Em outros estados, embora a legislação disponha em sentido oposto (isto é, pela ausência do dever de informar tais circunstâncias), é curioso observar a referência expressa a fenômenos sobrenaturais. Em Iowa, consta na lei que não há obrigação de divulgar quaisquer homicídios, assombrações, atividades paranormais, suicídios ou qualquer outro tipo de ocorrência psicologicamente angustiante, sendo responsabilidade do comprador descobrir tais fatos (Código n. 558A.4 do Estado de Iowa). A legislação do Minnesota estabelece que não é necessário informar a respeito de mortes ou atividades paranormais percebidas na propriedade (Estatuto n. 513.56 do Estado de Minnesota). Em Massachusetts, estão listados dentre os fatos que estigmatizam a propriedade fenômenos alegadamente parapsicológicos ou sobrenaturais (Lei Geral do Estado de Massachusetts, Parte 1, Título XV, Capítulo 93, Seção 114), mas não há a necessidade de que sejam informados aos compradores.

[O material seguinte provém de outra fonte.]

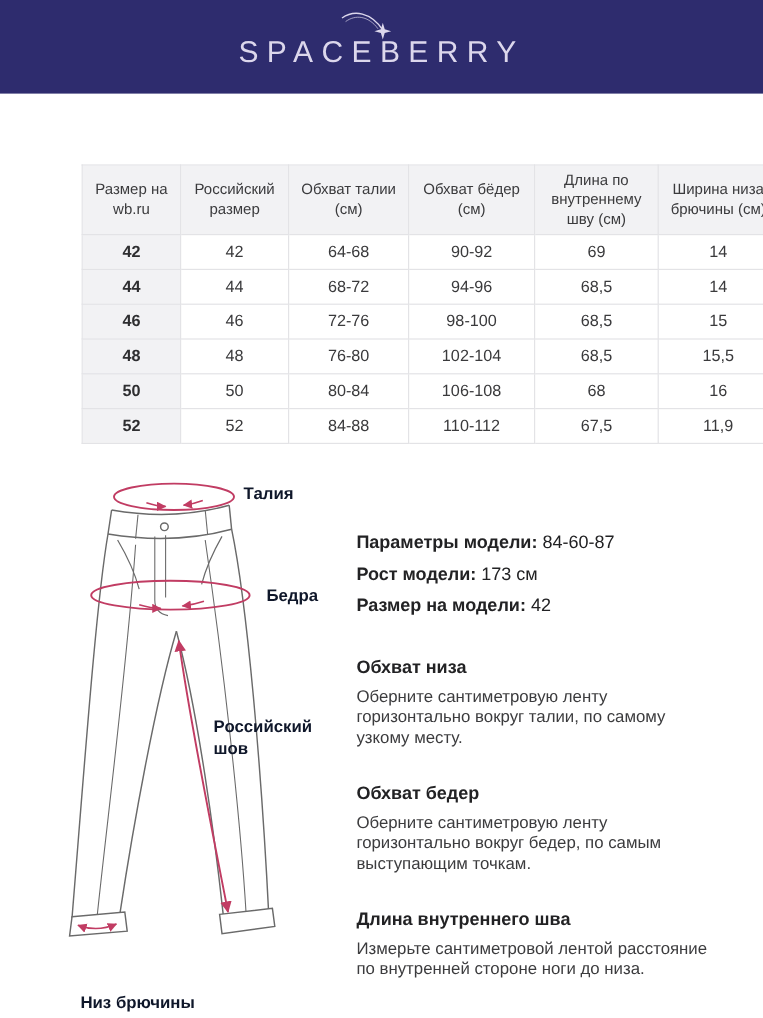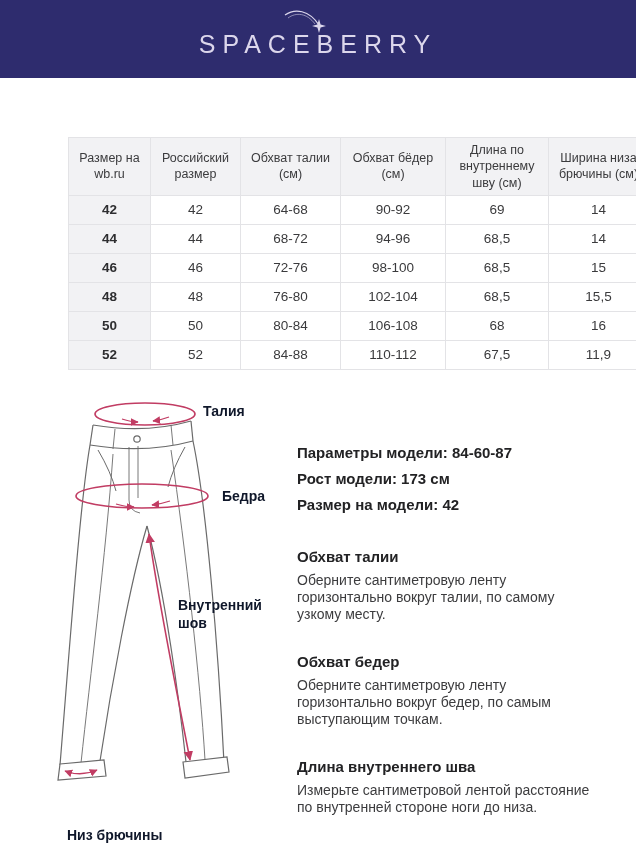"84-60-87" .model-line .val { font-weight: 700 -> 400 }
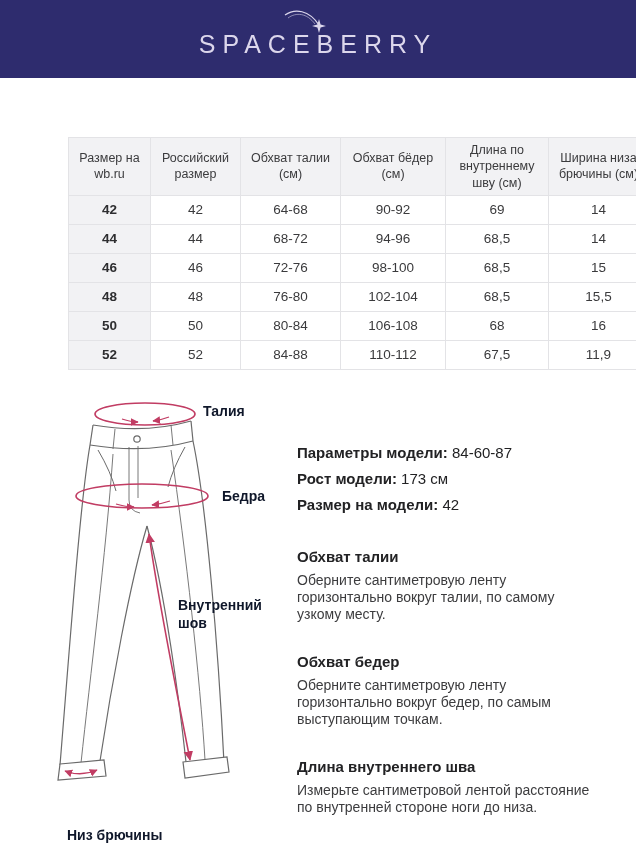"Обхват талии" div.guide-title { text: талии -> низа }
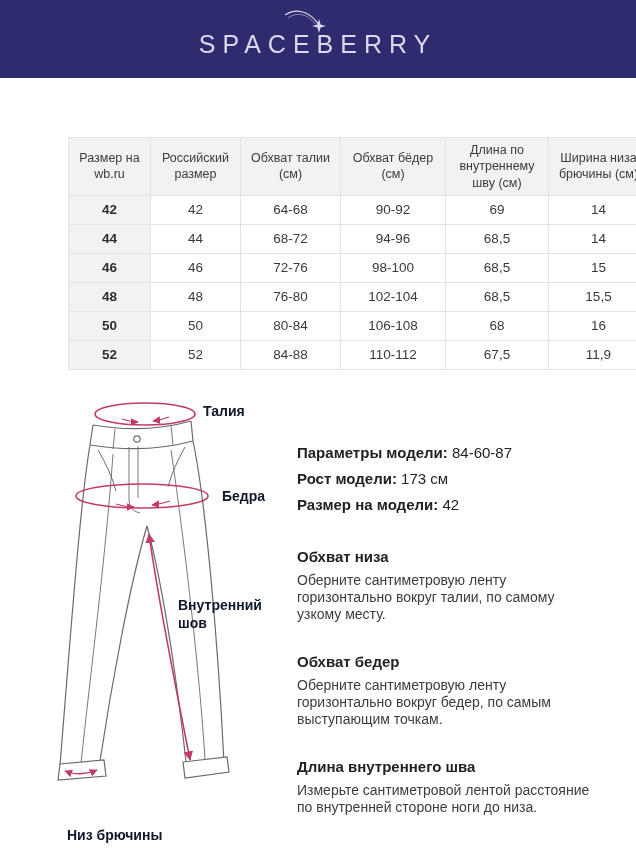"Внутренний шов" div.diag-label { text: Внутренний -> Российский }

No Brasil, o fascínio com casas mal-assombradas parece ainda não atingir patamar semelhante ao dos Estados Unidos. Merece menção, no entanto, um caso nacional da década de 1960, ocorrido em Curitiba, objeto de manchete no jornal “Última Hora”, que, em 5 de janeiro de 1962 noticiou: “Mistério: forças invisíveis levam pânico e terror ao Capão de Imbuia”. Na ocasião, uma família de 8 pessoas acionou a polícia apavorada com “fatos misteriosos” que vinham vivenciando no imóvel. Eles afirmavam que “mãos misteriosas” estavam destruindo móveis, apedrejando o prédio, destruindo telhas e danificando a cobertura da casa. Dando um passo além, juravam que um par de sapatos deixado ao lado da cama “dançava como se calçado por pés invisíveis” (FOGGIATO, 2022).

Dois dias após a primeira notícia, o “Última Hora” desmentiu a farsa. Concluiu-se que os proprietários tinham, nas palavras do diário, um “plano diabólico” por meio do qual pretendiam conseguir a rescisão do contrato de compra e venda do lote que haviam adquirido.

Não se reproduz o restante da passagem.